# Final Project CFDS - Pipeline & Tuning

This notebook demonstrates how to use the `best_library` to run the end-to-end machine learning pipeline and perform hyperparameter tuning.

In [None]:
import sys
import os

# Add the parent directory to sys.path to access src
sys.path.append(os.path.abspath('..'))

In [None]:
import torch
from src.best_library.split.split_train_test import split_dataset
from src.best_library.preprocessing.preprocessing import Preprocessing
from src.best_library.data.load_data import load_data
from src.best_library.model.model_definition import build_model
from src.best_library.model.train import train_model
from src.best_library.features.feature_engineering import compute_dataset_stats
from src.best_library.hyperparameter_tuning.tuner import HyperparameterTuner

## 1. Standard Pipeline Execution

Here we define our configuration, split the data, compute statistics, and train a baseline model.

In [None]:
# Configuration
# Note: Paths are relative to the notebook location
DATASET_DIR = "../dataset"
WORK_DIR = "../data"
BATCH_SIZE = 16
LR = 1e-4
EPOCHS = 5
IMG_SIZE = 224

In [None]:
# 1. Split Data
split_dataset(DATASET_DIR, WORK_DIR)

In [None]:
# 2. Feature Engineering (Compute Stats)
train_dir = os.path.join(WORK_DIR, "train")
if os.path.exists(train_dir):
    compute_dataset_stats(train_dir, img_size=IMG_SIZE)

In [None]:
# 3. Preprocessing & Data Loading
preprocessing = Preprocessing(img_size=IMG_SIZE)
transform = preprocessing.get_transform()

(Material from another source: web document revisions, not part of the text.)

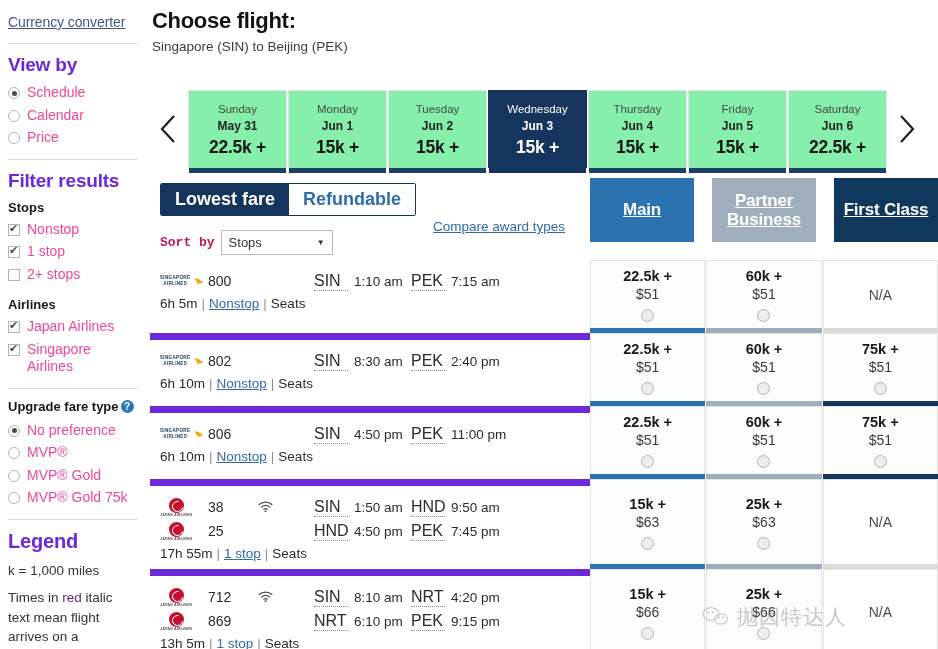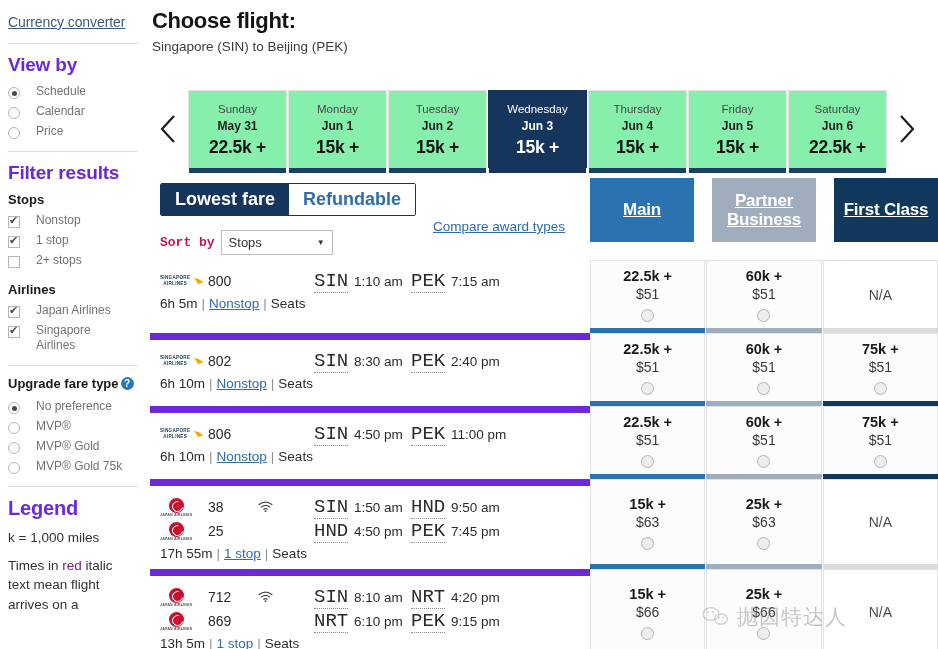--- a/index.html
+++ b/index.html
@@ -26,22 +26,22 @@
   .side-rule { border-top: 1px solid #dcdcdc; margin: 12px 0 10px 0; }
   .side-h {
     font-size: 19px; font-weight: bold; color: #6d28d9;
     margin: 0 0 8px 0; letter-spacing: -0.2px;
   }
   .side-sub {
     font-size: 13px; font-weight: bold; color: #191919;
     margin: 0 0 6px 0;
   }
   .opt-row {
-    display: flex; align-items: flex-start; gap: 16px;
-    font-size: 12px; color: #737373; margin-bottom: 5px; line-height: 1.25;
+    display: flex; align-items: flex-start; gap: 7px;
+    font-size: 14px; color: #ec4899; margin-bottom: 5px; line-height: 1.25;
     cursor: pointer;
   }
   .opt-row .lbl { padding-top: 0px; }
   .radio {
     width: 12px; height: 12px; border-radius: 50%;
     border: 1px solid #b5b5b5; background: #fdfdfd;
     flex: none; margin-top: 3px; position: relative;
   }
   .radio.on::after {
     content: ""; position: absolute; left: 2.5px; top: 2.5px;
@@ -151,22 +151,22 @@
     width: 440px; padding: 9px 8px 8px 10px; position: relative;
     border-top: 7px solid #6d28d9;
   }
   .frow:first-child .finfo { border-top: none; }
   .leg { display: flex; align-items: center; height: 24px; }
   .logo-slot { width: 48px; flex: none; display: flex; align-items: center; }
   .fnum { width: 50px; flex: none; font-size: 14px; color: #2b2b2b; }
   .wifi-slot { width: 56px; flex: none; display: flex; align-items: center; }
   .seg-times { display: flex; align-items: baseline; }
   .apt {
-    font-size: 19px; color: #2b2b2b; width: 34px;
-    border-bottom: 1px dotted #8a8a8a; text-align: left; cursor: pointer; font-family: Liberation Mono, monospace;
+    font-size: 16px; color: #2b2b2b; width: 34px;
+    border-bottom: 1px dotted #8a8a8a; text-align: left; cursor: pointer;
   }
   .tm { font-size: 13.5px; color: #2b2b2b; width: 63px; padding-left: 6px; }
   .fmeta { font-size: 13.5px; color: #2b2b2b; margin-top: 3px; }
   .fmeta .dur { }
   .fmeta .sep { color: #8f8f8f; margin: 0 4px; }
   .fmeta .stops { color: #2f6ca8; text-decoration: underline; cursor: pointer; }
   .fmeta .seats { color: #2b2b2b; cursor: pointer; }
 
   
   .sq-logo { display: flex; align-items: center; gap: 2px; }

train_loader, val_loader, class_names = load_data(WORK_DIR, BATCH_SIZE, transform)

In [None]:
# 4. Build & Train Model
device = "cuda" if torch.cuda.is_available() else "cpu"
print("Using device:", device)

model = build_model(device, num_classes=len(class_names))

train_model(model, train_loader, val_loader, EPOCHS, LR, device, save_path="../alpaca_classifier_notebook.pt")

## 2. Hyperparameter Tuning

Now we use the `HyperparameterTuner` to find the best configuration.

In [None]:
param_grid = {
    'lr': [1e-3, 1e-4],
    'batch_size': [8, 16],
    'epochs': [3] # Keeping it short for demo
}

print("Initializing Tuner...")
tuner = HyperparameterTuner(WORK_DIR, param_grid, img_size=IMG_SIZE)

best_params, best_acc = tuner.tune()

print(f"Optimization finished! Best Params: {best_params}")